Vrai, le fait de vouloir dépasser et non rejeter la binarité, sinon, ce serait retomber dans la binarité.
Faux de voir Platon comme le premier responsable de nos errements, il me semble que c’est plutôt Aristote son élève qui a imposé les trois principes de non-contradiction, d’identité et de tiers exclu, c’est-à-dire les fondements des sciences déterministes !
Dans le principe évolutif de l’humanité, cela était nécessaire.
Platon dans le Théétète aurait plutôt hérité du tétralemme (en grec « quatre » + « propositons ») de l’Inde antique (Catuskoti en sanskrit), qui propose plutôt une voie logique progressive. Le voici : « Il en est ainsi. Il n’en est pas ainsi. Ainsi et pas ainsi. Non pas même ainsi », qui « en raison de son indétermination » serait peut-être le meilleur.
Nous pourrions le traduire dans notre langage par :
1) Être, I
2) Ne-pas-être, I – Binaire dans ces 2 premières propositions avec le tiers exclu Aristotélicien
3) Être et ne-pas-être – Ternaire, le tiers est inclus pour lier ces 2 premières propositions
4) Ni être, ni ne-pas-être – Au-delà de toutes logiques, de toutes raisons.
La troisième proposition du tétralemme implique de réintégrer le tiers qui avait été exclu par Aristote.
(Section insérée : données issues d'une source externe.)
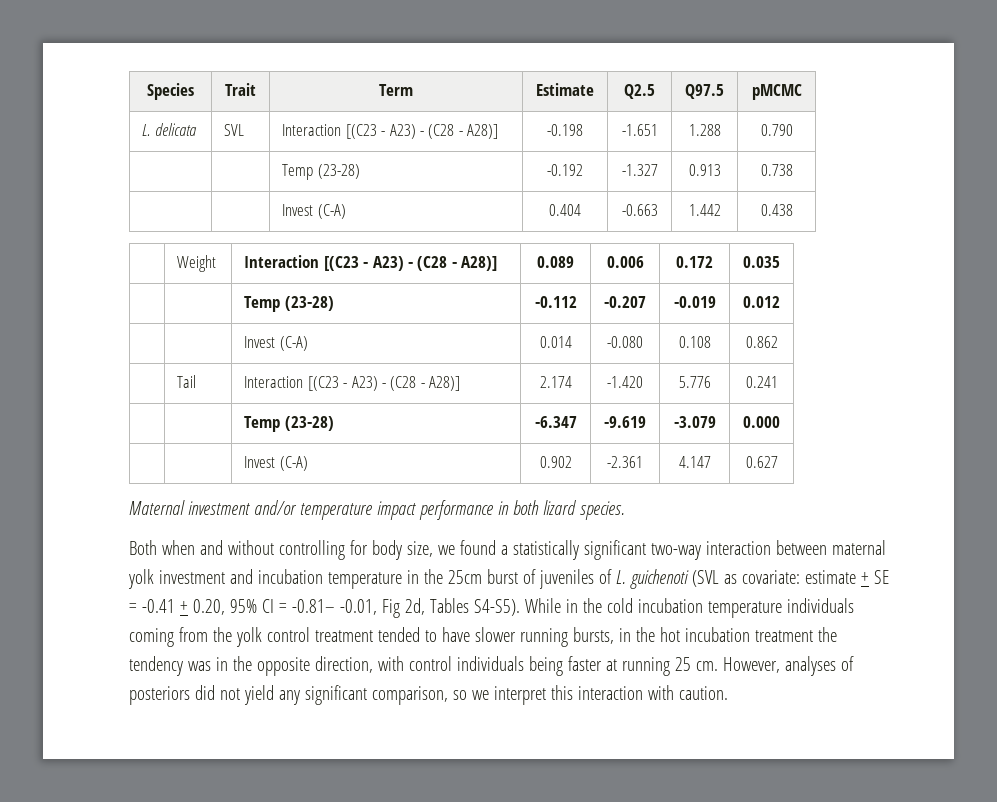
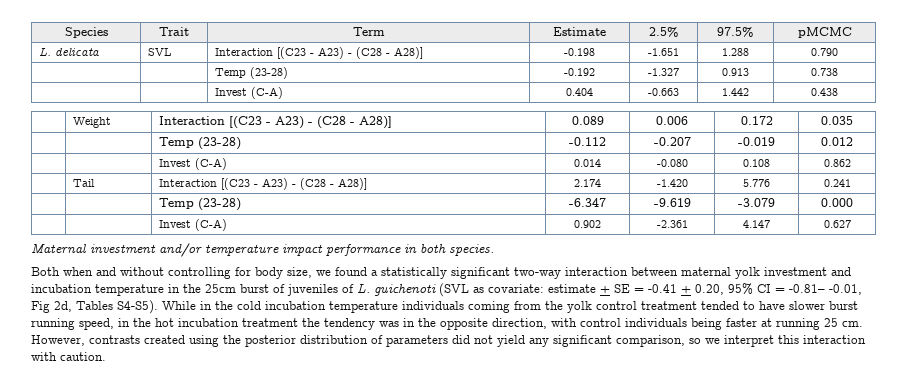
- Species | Trait | Term | Estimate | Q2.5 | Q97.5 | pMCMC
+ Species | Trait | Term | Estimate | 2.5% | 97.5% | pMCMC
- Maternal investment and/or temperature impact performance in both lizard species.
+ Maternal investment and/or temperature impact performance in both species.
- While in the cold incubation temperature individuals coming from the yolk control treatment tended to have slower running bursts, in the hot incubation treatment the tendency was in the opposite direction, with control individuals being faster at running 25 cm.
+ While in the cold incubation temperature individuals coming from the yolk control treatment tended to have slower burst running speed, in the hot incubation treatment the tendency was in the opposite direction, with control individuals being faster at running 25 cm.
- However, analyses of posteriors did not yield any significant comparison, so we interpret this interaction with caution.
+ However, contrasts created using the posterior distribution of parameters did not yield any significant comparison, so we interpret this interaction with caution.

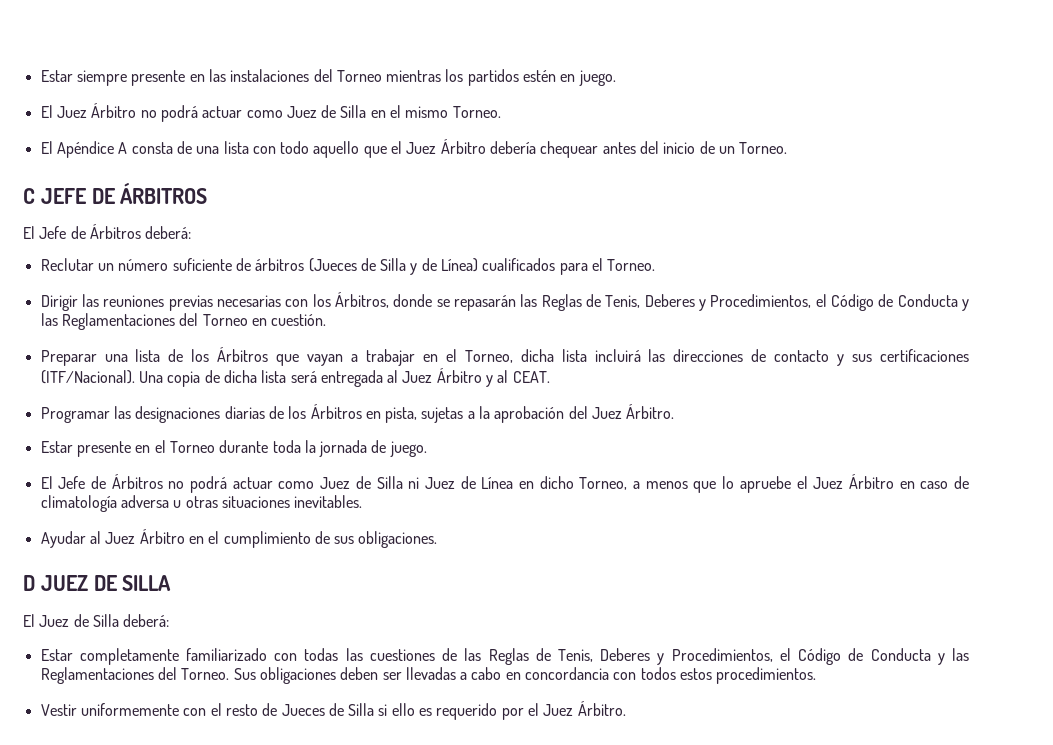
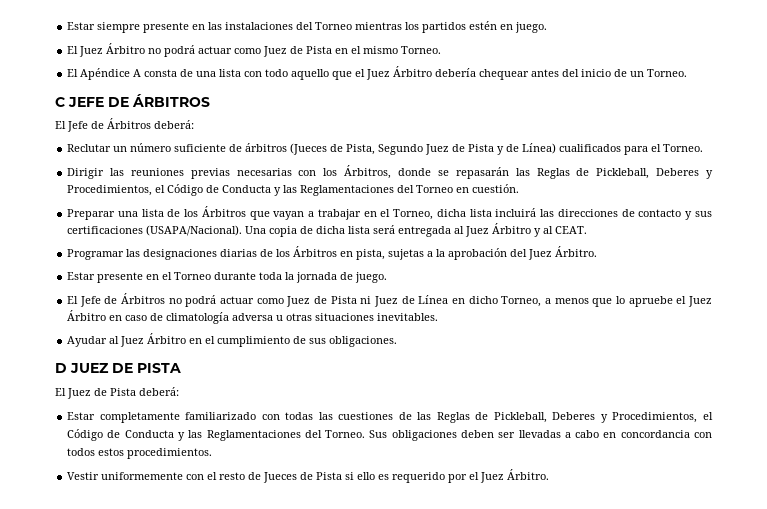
- El Juez Árbitro no podrá actuar como Juez de Silla en el mismo Torneo.
+ El Juez Árbitro no podrá actuar como Juez de Pista en el mismo Torneo.
- Reclutar un número suficiente de árbitros (Jueces de Silla y de Línea) cualificados para el Torneo.
+ Reclutar un número suficiente de árbitros (Jueces de Pista, Segundo Juez de Pista y de Línea) cualificados para el Torneo.
- Dirigir las reuniones previas necesarias con los Árbitros, donde se repasarán las Reglas de Tenis, Deberes y Procedimientos, el Código de Conducta y las Reglamentaciones del Torneo en cuestión.
+ Dirigir las reuniones previas necesarias con los Árbitros, donde se repasarán las Reglas de Pickleball, Deberes y Procedimientos, el Código de Conducta y las Reglamentaciones del Torneo en cuestión.
- Preparar una lista de los Árbitros que vayan a trabajar en el Torneo, dicha lista incluirá las direcciones de contacto y sus certificaciones (ITF/Nacional).
+ Preparar una lista de los Árbitros que vayan a trabajar en el Torneo, dicha lista incluirá las direcciones de contacto y sus certificaciones (USAPA/Nacional).
- El Jefe de Árbitros no podrá actuar como Juez de Silla ni Juez de Línea en dicho Torneo, a menos que lo apruebe el Juez Árbitro en caso de climatología adversa u otras situaciones inevitables.
+ El Jefe de Árbitros no podrá actuar como Juez de Pista ni Juez de Línea en dicho Torneo, a menos que lo apruebe el Juez Árbitro en caso de climatología adversa u otras situaciones inevitables.
- D JUEZ DE SILLA
+ D JUEZ DE PISTA
- El Juez de Silla deberá:
+ El Juez de Pista deberá:
- Estar completamente familiarizado con todas las cuestiones de las Reglas de Tenis, Deberes y Procedimientos, el Código de Conducta y las Reglamentaciones del Torneo.
+ Estar completamente familiarizado con todas las cuestiones de las Reglas de Pickleball, Deberes y Procedimientos, el Código de Conducta y las Reglamentaciones del Torneo.
- Vestir uniformemente con el resto de Jueces de Silla si ello es requerido por el Juez Árbitro.
+ Vestir uniformemente con el resto de Jueces de Pista si ello es requerido por el Juez Árbitro.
Aujourd’hui, grâce à Lupasco, nous parlons de « tiers inclus ». Merci la physique quantique !
Ce tiers inclus crée une faille logique dans la pensée humaine et nous ouvre à plus de modestie face à la complexité de l’univers et de la vie en particulier.
Cependant la difficulté est grande de sauter ce pas. Ce « tiers inclus » est souvent caché et impose l’inconfort de sortir des ornières de la pensée commune en sortant des clivages, des paradoxes et des conflits. Cela demande beaucoup de ressources.
Nous ne sommes pas fini, nous sommes encore à l’âge de l’adolescence et il nous faudra, faute de conscience, encore beaucoup de douleur pour comprendre.
Comme le dit Einstein, c’est LE grand chalenge de l’humanité pour le siècle à venir !
Il faut y croire, nous n’avons pas le choix.